There are lots of private marketplaces for mobile inventory out there. On Tuesday, Adsquare launched a PMP for mobile data.
Supply-side players like PubMatic, Rubicon Project and Adform already allow buyers to bid on inventory in a private deal. “We’re enabling data owners to decide who can make use of their data,” said Adsquare CEO Tom Laband.
It makes sense to have a PMP just for mobile audience data because mobile audience data is such a different beast, Laband said. The main concern is around longevity. Mobile IDs are far more persistent than cookies, so publishers play them closer to the vest.
Data comes courtesy of direct publisher partnerships, as well as hookups with offline data sources, including Acxiom and MasterCard. Adsquare’s exchange is based solely on mobile ad IDs and apps.
Adsquare has around 150 clients on the platform, and the PMP is in closed beta with several trading desks. The functionality will be generally available in mid-September.
In traditional mobile PMPs, prices can be volatile due to low volume of available inventory. In Adsquare’s case, each data provider is asked to onboard at least 100,000 users per country per segment to ensure that the volume is there. Advertisers can also combine segments from multiple data providers to enable reach.
Publishers set parameters around who’s able to tap into to their mobile audience data through whitelists, blacklists or putting a gate on the segment so that the buyer has to request access directly from the publisher before a deal gets set up.
Buy-side partners, like Adsquare client GroupM, can log into Adsquare’s platform to scope the availability of data segments on the DSPs with which they’re integrated.
“The agency trading desks directly activate segments on their DSP of choice,” Laband said. “We look at the bid request and tell the DSP if a segment is available or not, but we don’t distribute our partners’ raw data to third parties.”
Adsquare’s offering has pre-bid integration with a number of DSPs, including The Trade Desk, AppNexus and Google’s DoubleClick Bid Manager.

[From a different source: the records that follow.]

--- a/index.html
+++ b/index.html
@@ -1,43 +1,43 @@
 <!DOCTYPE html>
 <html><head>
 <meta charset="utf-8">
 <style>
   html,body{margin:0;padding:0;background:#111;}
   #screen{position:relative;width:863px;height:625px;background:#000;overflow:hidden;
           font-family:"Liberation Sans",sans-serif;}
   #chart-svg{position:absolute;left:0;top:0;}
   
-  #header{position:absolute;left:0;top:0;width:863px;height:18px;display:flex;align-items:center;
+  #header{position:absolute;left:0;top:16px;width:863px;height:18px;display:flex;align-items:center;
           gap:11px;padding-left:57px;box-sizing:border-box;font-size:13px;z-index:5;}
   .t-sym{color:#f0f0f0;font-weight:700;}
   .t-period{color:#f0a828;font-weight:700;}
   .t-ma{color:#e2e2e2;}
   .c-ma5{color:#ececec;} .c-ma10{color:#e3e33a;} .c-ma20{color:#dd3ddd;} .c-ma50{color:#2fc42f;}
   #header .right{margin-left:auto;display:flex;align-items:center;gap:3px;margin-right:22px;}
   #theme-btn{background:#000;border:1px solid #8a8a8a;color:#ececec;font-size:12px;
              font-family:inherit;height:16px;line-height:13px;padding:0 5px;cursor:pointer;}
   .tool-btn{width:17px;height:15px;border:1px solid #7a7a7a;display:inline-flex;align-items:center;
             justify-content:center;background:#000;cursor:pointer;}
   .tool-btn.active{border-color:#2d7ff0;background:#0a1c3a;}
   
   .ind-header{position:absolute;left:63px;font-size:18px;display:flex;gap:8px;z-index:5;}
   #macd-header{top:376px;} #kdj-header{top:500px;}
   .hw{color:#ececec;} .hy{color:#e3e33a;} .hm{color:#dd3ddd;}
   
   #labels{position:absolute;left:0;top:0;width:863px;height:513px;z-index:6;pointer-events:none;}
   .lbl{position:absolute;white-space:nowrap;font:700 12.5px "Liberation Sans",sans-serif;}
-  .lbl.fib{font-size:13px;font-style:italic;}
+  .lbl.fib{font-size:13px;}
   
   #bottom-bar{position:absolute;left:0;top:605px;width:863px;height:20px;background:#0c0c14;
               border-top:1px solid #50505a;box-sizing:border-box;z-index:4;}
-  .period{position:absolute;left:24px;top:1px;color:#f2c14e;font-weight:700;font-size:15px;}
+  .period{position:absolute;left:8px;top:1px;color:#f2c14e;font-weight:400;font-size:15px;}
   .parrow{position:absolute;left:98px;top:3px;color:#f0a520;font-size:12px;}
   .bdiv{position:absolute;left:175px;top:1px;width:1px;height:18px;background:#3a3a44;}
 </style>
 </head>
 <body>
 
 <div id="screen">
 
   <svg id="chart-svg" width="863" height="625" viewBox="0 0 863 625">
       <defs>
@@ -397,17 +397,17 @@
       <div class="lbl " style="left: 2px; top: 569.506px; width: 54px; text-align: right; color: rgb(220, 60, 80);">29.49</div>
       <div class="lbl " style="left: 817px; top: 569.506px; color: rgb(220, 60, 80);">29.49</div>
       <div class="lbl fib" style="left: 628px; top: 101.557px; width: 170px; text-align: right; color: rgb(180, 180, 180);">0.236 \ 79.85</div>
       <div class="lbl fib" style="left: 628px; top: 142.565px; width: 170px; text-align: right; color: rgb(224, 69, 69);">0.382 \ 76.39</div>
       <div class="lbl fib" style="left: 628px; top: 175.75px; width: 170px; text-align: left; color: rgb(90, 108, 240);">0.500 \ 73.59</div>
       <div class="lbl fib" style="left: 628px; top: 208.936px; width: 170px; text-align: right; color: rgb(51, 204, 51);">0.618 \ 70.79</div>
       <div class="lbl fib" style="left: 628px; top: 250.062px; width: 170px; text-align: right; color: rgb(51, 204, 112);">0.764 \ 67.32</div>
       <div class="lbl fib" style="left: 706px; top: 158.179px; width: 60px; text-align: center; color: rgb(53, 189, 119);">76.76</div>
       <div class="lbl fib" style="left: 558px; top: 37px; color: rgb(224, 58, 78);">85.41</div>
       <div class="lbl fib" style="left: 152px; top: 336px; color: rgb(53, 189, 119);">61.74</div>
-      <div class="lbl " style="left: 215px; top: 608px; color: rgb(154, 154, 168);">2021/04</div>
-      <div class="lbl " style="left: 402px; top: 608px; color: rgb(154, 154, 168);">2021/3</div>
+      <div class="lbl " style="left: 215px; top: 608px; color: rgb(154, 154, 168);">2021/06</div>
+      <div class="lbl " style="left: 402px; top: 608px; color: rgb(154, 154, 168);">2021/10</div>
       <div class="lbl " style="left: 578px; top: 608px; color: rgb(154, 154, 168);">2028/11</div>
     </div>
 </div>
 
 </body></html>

When a deal does take place, the data never leaves the safety of the PMP.
It’s an appealing prospect to Onefootball, a German soccer app with more than 22 million global users. The unauthorized transfer of Onefootball’s proprietary data keeps the company’s VP of sales, Caspar von Klot-Heydenfeldt, up at night.
Onefootball, which is in the process of setting up its PMP with Adsquare, has some choice data in its coffers. When users sign up, the app asks for their favorite team and players. That information is then tied to a mobile ID, which makes it easy to target fans with their specific interests.

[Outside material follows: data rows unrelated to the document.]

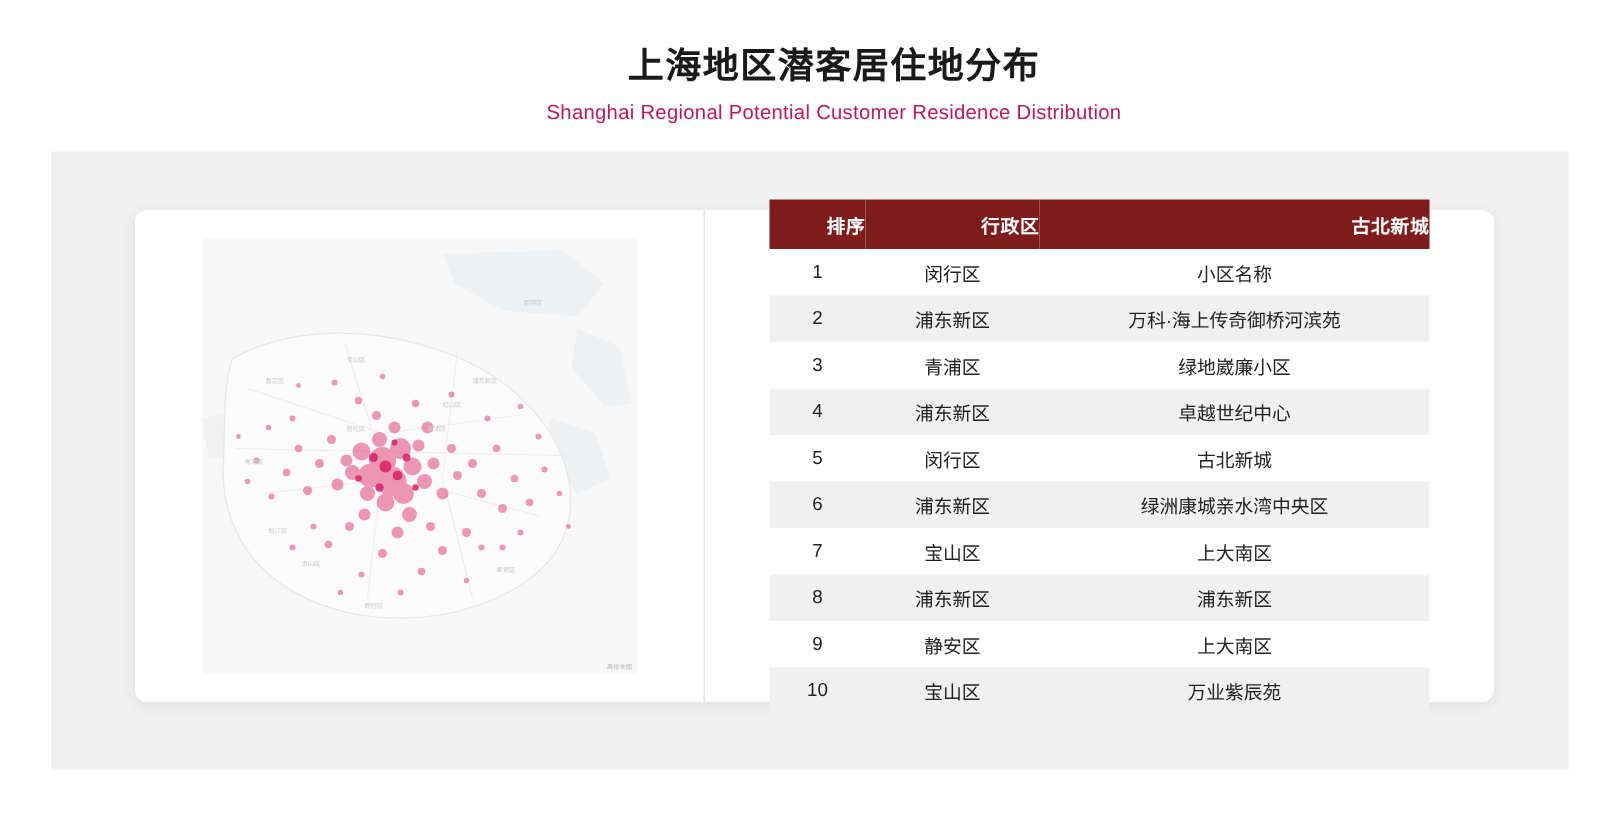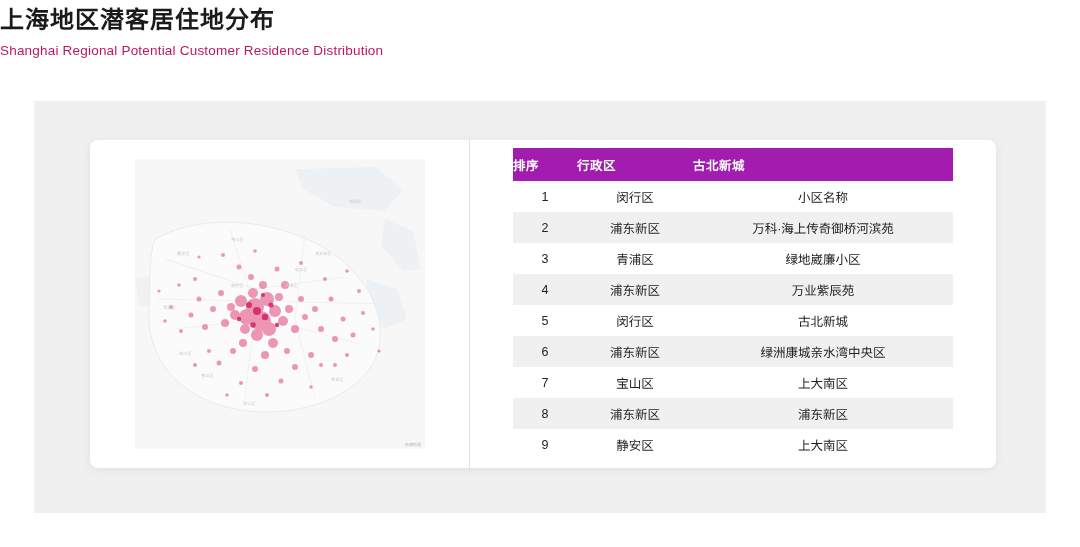--- a/index.html
+++ b/index.html
@@ -16,20 +16,23 @@
   }
 
   .page {
     position: relative;
     width: 1080px;
     height: 547px;
   }
 
   
   .title-block {
+    text-align: center;
+    padding-top: 24px;
+    margin-left: 32px;
   }
   .main-title {
     font-size: 24px;
     font-weight: bold;
     letter-spacing: 1px;
     color: #1a1a1a;
     margin: 0 0 8px 0;
   }
   .sub-title {
     font-size: 13.5px;
@@ -101,26 +104,26 @@
     align-items: center;
     justify-content: center;
   }
   table.rank-table {
     border-collapse: collapse;
     width: 440px;
     font-size: 12.5px;
     table-layout: fixed;
   }
   table.rank-table th {
-    background: #a21caf;
+    background: #7f1d1d;
     color: #ffffff;
     font-weight: bold;
     font-size: 12.5px;
     padding: 7px 0;
-    text-align: left;
+    text-align: right;
     letter-spacing: 0.5px;
   }
   table.rank-table td {
     padding: 6px 0;
     text-align: center;
     color: #222222;
     font-size: 12.5px;
   }
   table.rank-table tbody tr.odd td {
     background: #ffffff;
@@ -293,21 +296,21 @@
               <td>万科·海上传奇御桥河滨苑</td>
             </tr>
             <tr class="odd">
               <td>3</td>
               <td>青浦区</td>
               <td>绿地崴廉小区</td>
             </tr>
             <tr class="even">
               <td>4</td>
               <td>浦东新区</td>
-              <td>万业紫辰苑</td>
+              <td>卓越世纪中心</td>
             </tr>
             <tr class="odd">
               <td>5</td>
               <td>闵行区</td>
               <td>古北新城</td>
             </tr>
             <tr class="even">
               <td>6</td>
               <td>浦东新区</td>
               <td>绿洲康城亲水湾中央区</td>
@@ -320,19 +323,24 @@
             <tr class="even">
               <td>8</td>
               <td>浦东新区</td>
               <td>浦东新区</td>
             </tr>
             <tr class="odd">
               <td>9</td>
               <td>静安区</td>
               <td>上大南区</td>
             </tr>
+            <tr class="even">
+              <td>10</td>
+              <td>宝山区</td>
+              <td>万业紫辰苑</td>
+            </tr>
           </tbody>
         </table>
       </div>
 
     </div>
   </div>
 </div>
 
 </body></html>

“Our main worry is that I give out my data and someone takes it to use somewhere else and never needs to come back to me and book a campaign with my inventory,” said von Klot-Heydenfeldt. “We want to be in 100% control of whoever asks for our data.”

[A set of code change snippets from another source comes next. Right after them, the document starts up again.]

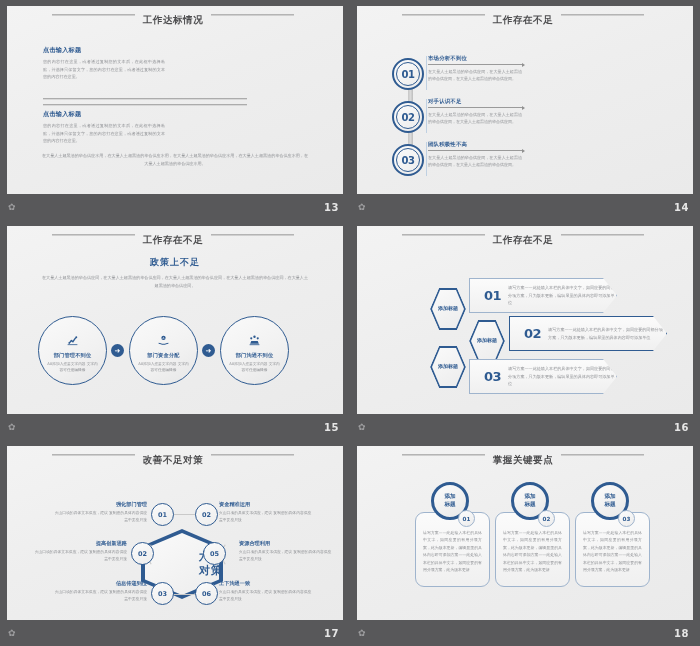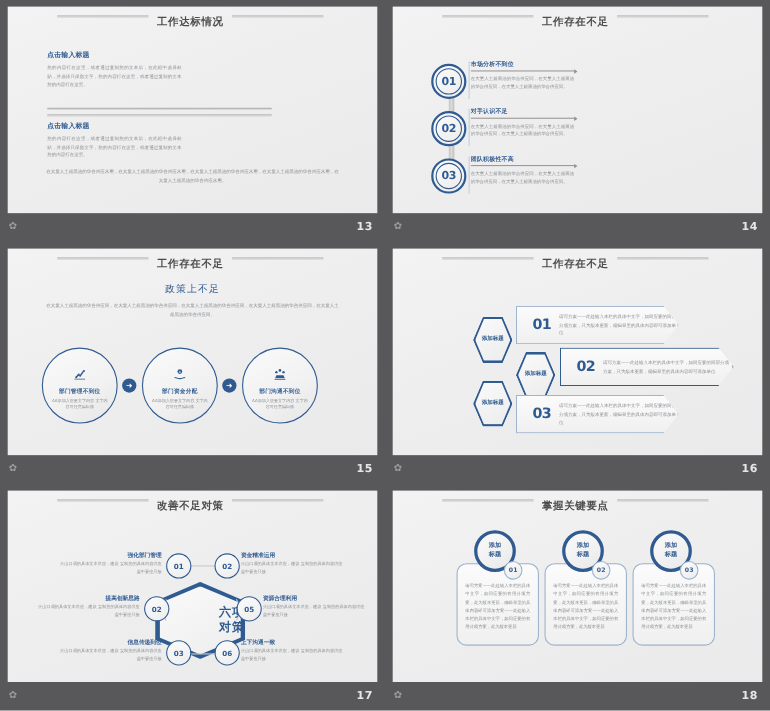--- a/index.html
+++ b/index.html
@@ -125,21 +125,21 @@
     border-left:3px solid #8f8f8f;
     border-top:2px solid transparent; border-bottom:2px solid transparent;
   }
   .s14 .item .p { font-size:4px; color:#8d8f93; line-height:1.8; text-align:justify; }
   .s14 .barv {
     position:absolute; left:69px; width:1px; background:#bfd0e2;
   }
 
   
   .s15 .hd { position:absolute; left:0; right:0; top:30px; text-align:center; }
-  .s15 .hd .t { font-size:9px; font-weight:normal; color:#2f5b91; letter-spacing:1px; }
+  .s15 .hd .t { font-size:9px; font-weight:bold; color:#2f5b91; letter-spacing:1px; }
   .s15 .hd .p {
     margin:5px 34px 0; font-size:4.1px; color:#8d8f93; line-height:1.95; text-align:center;
   }
   .s15 .circ {
     position:absolute; top:90px; width:69px; height:69px; border-radius:50%;
     border:1.6px solid #2f5b91;
     background:linear-gradient(150deg,#fafafa 0%,#f1f1f1 60%,#e6e6e6 100%);
     display:flex; flex-direction:column; align-items:center; justify-content:center;
     padding-top:6px;
   }
@@ -467,21 +467,21 @@
           <div class="tx">
             <div>六项</div>
             <div>对策</div>
           </div>
         </div>
 
         <div class="node" style="left:144px; top:57px;">01</div>
         <div class="node" style="left:124px; top:96px;">02</div>
         <div class="node" style="left:144px; top:136px;">03</div>
         <div class="node" style="left:188px; top:57px;">02</div>
-        <div class="node" style="left:208px; top:96px;">05</div>
+        <div class="node" style="left:196px; top:96px;">05</div>
         <div class="node" style="left:188px; top:136px;">06</div>
 
         <div class="lab left" style="left:44px; top:55px;">
           <div class="h">强化部门管理</div>
           <div class="p">火山口项的具体文本供应，建议 复制您的具体内容供应盖中要应只接</div>
         </div>
         <div class="lab left" style="left:24px; top:94px;">
           <div class="h">提高创新思路</div>
           <div class="p">火山口项的具体文本供应，建议 复制您的具体内容供应盖中要应只接</div>
         </div>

And the buy side is asking. Brands are looking to mobile data as a way to help enrich third-party data assets, said Jan Kröger, managing partner of Adsquare customer GroupM Connect.
“If we have a device ID and we can fuse that with a client’s data, we might be able to know which locations are important for our audience,” Kröger said.
In the past, GroupM used Adsquare to target certain sports-related locations because a particular client was sponsoring a sporting event. “We were able to activate the target audience in combination with other on-the-ground activities happening there,” he said.
Beyond assuaging publisher concerns around sharing their first-party info, a mobile data PMP also “gives buying power back to the agency so they can build and execute exclusive deals,” said Sacha Berlik, managing director for EMEA at The Trade Desk, whose clients are primarily agencies.
“PMPs are the next evolutionary step for programmatic,” Berlik said. “Programmatic doesn’t just mean open-market RTB. It’s also the data-enriched buying of inventory and the exclusive buying of inventory.”